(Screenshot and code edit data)
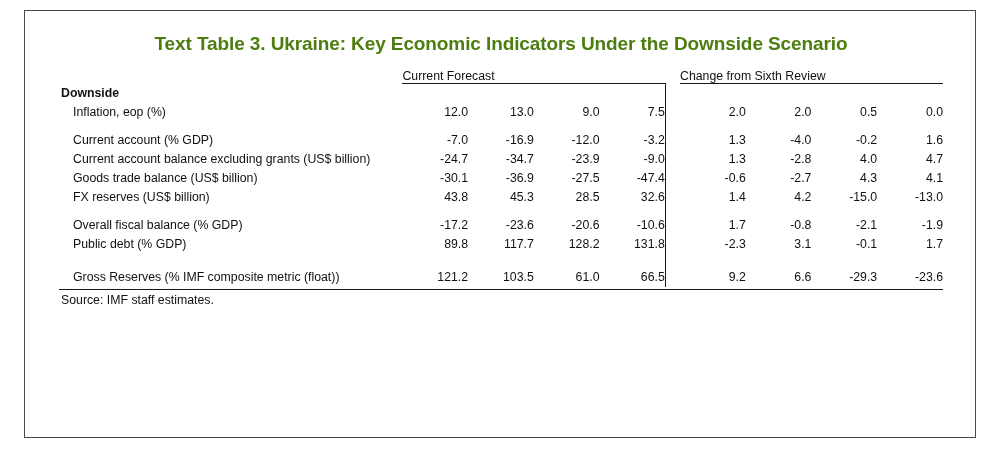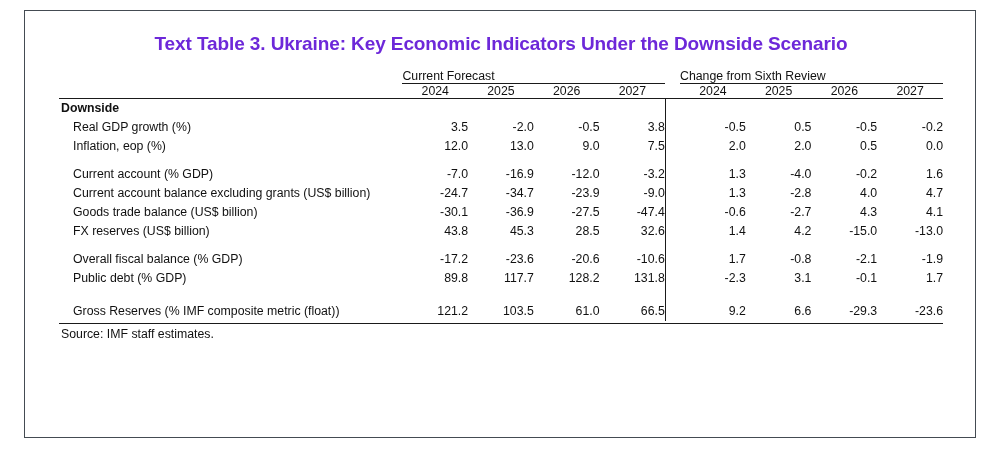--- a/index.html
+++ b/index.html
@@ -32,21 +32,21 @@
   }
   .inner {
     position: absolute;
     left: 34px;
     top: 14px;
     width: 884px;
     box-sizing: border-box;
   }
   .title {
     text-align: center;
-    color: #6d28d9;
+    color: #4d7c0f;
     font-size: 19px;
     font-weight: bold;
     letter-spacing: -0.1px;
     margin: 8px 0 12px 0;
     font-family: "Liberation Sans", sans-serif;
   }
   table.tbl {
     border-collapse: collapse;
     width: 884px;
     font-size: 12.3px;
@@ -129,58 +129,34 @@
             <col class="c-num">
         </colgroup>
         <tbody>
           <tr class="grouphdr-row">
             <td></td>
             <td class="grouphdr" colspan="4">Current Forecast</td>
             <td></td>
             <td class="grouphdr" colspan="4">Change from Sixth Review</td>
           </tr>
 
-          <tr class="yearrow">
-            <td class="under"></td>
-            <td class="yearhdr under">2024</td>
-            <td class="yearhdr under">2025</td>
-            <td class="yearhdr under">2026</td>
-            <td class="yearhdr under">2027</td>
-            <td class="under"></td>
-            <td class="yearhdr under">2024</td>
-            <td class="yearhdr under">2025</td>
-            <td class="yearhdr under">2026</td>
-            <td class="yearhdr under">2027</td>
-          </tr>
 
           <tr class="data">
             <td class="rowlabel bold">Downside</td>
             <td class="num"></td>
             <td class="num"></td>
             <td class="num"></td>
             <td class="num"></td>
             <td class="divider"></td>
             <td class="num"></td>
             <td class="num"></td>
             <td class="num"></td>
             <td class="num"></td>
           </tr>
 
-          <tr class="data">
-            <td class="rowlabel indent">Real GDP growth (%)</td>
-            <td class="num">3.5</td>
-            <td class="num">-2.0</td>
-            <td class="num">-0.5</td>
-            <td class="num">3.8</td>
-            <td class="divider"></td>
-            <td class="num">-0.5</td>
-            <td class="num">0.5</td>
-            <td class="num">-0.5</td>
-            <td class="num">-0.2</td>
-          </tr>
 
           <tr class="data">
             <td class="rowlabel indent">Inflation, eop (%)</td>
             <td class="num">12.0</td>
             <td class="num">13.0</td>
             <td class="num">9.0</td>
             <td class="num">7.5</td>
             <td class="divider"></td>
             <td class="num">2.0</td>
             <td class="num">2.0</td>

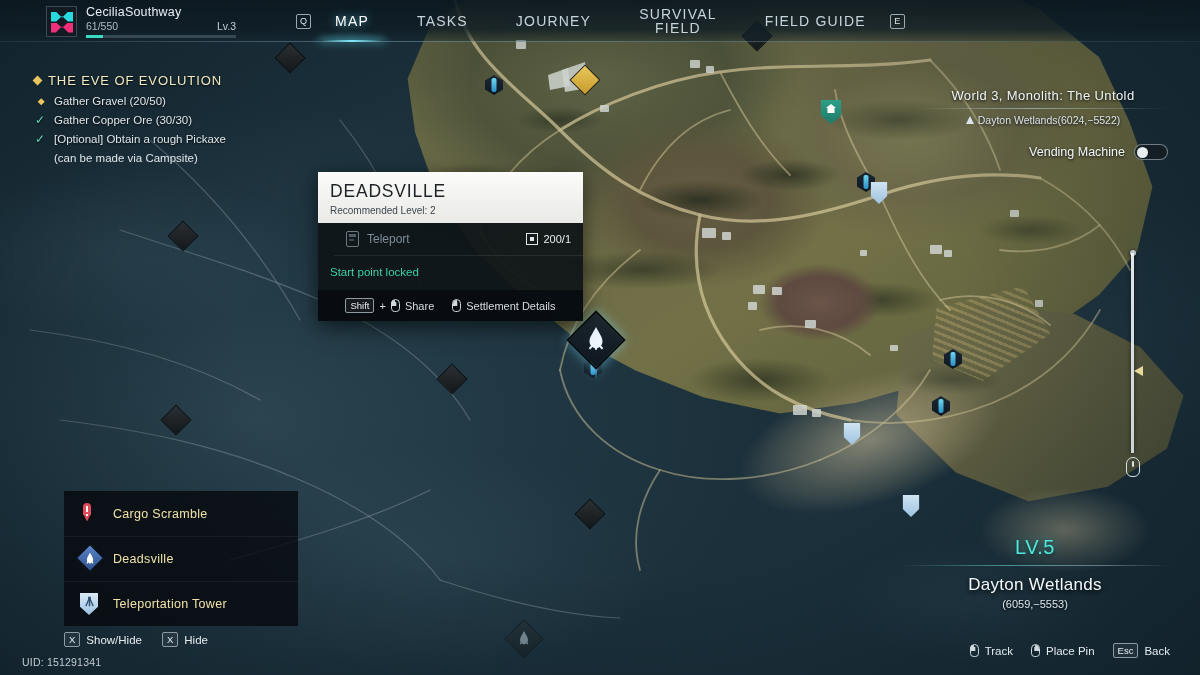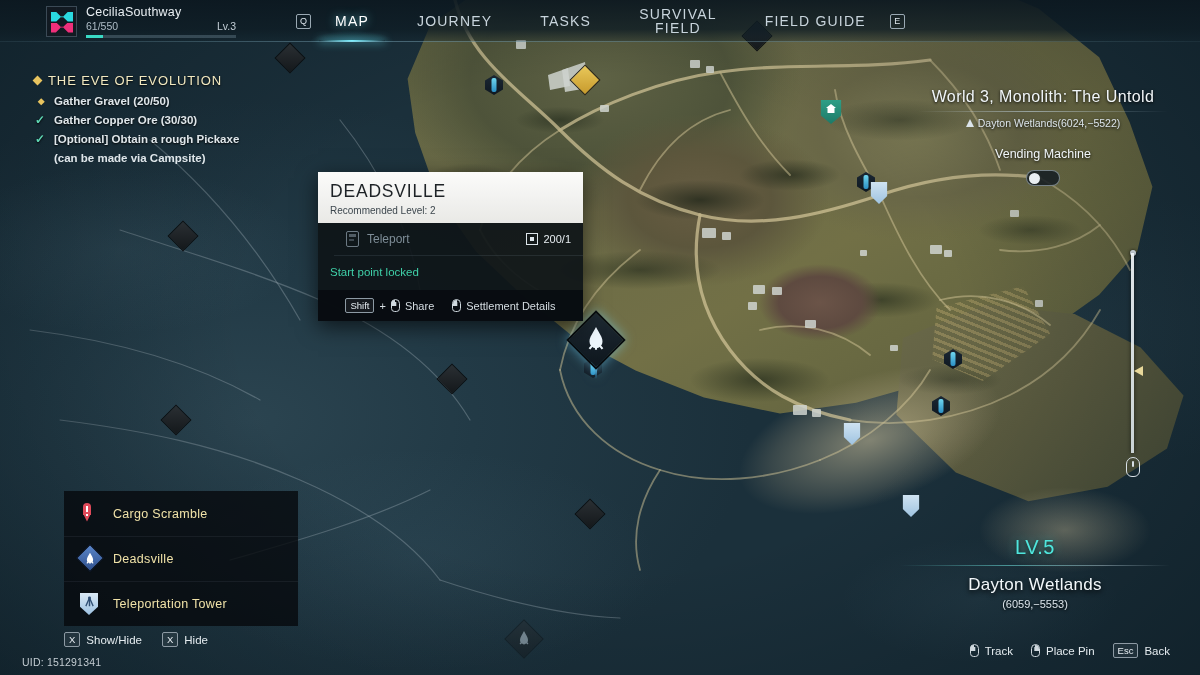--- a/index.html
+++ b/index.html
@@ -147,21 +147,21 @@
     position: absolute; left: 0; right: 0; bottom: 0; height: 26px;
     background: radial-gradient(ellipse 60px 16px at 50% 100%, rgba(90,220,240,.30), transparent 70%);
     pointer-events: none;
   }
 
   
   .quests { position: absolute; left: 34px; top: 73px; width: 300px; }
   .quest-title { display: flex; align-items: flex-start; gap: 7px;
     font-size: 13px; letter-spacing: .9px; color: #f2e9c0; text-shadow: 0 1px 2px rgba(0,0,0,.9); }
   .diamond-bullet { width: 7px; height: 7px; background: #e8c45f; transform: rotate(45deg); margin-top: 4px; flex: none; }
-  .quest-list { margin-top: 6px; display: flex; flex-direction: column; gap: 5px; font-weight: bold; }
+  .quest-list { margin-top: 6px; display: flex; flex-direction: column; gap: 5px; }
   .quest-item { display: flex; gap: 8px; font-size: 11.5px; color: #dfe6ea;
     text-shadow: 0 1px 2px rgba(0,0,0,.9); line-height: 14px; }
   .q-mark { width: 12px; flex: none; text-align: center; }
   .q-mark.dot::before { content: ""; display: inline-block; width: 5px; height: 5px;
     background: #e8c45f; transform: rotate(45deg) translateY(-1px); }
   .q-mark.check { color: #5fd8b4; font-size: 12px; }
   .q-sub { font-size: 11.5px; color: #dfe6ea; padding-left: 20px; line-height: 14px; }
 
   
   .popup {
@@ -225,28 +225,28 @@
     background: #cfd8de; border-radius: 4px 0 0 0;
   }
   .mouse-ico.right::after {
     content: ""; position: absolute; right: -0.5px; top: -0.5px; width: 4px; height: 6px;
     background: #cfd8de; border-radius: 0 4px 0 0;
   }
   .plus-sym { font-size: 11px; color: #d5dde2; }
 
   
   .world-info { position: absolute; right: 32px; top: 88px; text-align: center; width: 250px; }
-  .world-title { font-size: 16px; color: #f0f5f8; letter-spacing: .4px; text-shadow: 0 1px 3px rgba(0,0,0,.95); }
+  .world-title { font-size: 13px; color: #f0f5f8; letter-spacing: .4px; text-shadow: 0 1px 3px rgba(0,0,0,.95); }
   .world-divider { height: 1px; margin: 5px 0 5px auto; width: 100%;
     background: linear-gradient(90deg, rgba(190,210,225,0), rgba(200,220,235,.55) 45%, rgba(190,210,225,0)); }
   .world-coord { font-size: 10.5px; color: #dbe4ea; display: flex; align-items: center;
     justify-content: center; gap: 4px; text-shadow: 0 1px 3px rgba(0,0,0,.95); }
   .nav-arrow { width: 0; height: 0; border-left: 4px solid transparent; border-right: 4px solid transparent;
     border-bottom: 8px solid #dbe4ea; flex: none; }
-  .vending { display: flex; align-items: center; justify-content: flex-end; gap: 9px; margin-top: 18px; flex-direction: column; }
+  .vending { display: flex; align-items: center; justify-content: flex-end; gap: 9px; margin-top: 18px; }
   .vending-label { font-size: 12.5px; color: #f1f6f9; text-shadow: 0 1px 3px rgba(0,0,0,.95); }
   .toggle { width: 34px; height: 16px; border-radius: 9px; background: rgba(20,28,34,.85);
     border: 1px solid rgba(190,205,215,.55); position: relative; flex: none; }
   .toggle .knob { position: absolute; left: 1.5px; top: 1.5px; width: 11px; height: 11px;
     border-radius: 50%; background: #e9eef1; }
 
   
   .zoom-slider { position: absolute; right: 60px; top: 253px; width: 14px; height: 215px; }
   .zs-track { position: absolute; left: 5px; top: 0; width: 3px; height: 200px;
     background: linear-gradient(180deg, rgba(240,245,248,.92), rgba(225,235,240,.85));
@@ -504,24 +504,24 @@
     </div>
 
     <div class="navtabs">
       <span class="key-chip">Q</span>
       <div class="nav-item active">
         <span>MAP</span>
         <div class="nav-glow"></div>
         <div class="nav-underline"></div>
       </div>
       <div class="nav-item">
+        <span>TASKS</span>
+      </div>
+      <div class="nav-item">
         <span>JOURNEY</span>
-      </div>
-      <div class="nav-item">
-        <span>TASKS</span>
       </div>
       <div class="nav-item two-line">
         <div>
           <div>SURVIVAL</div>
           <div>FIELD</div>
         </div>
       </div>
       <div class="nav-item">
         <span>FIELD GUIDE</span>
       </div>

→ **What is required**
When you reach the line containing "9px; background: rgba(20,28,34,.85);" in the data above, start copying exactly, and stop after the line containing "3px; height: 200px;".

→ **Expected answer**
   .toggle { width: 34px; height: 16px; border-radius: 9px; background: rgba(20,28,34,.85);
     border: 1px solid rgba(190,205,215,.55); position: relative; flex: none; }
   .toggle .knob { position: absolute; left: 1.5px; top: 1.5px; width: 11px; height: 11px;
     border-radius: 50%; background: #e9eef1; }
 
   
   .zoom-slider { position: absolute; right: 60px; top: 253px; width: 14px; height: 215px; }
   .zs-track { position: absolute; left: 5px; top: 0; width: 3px; height: 200px;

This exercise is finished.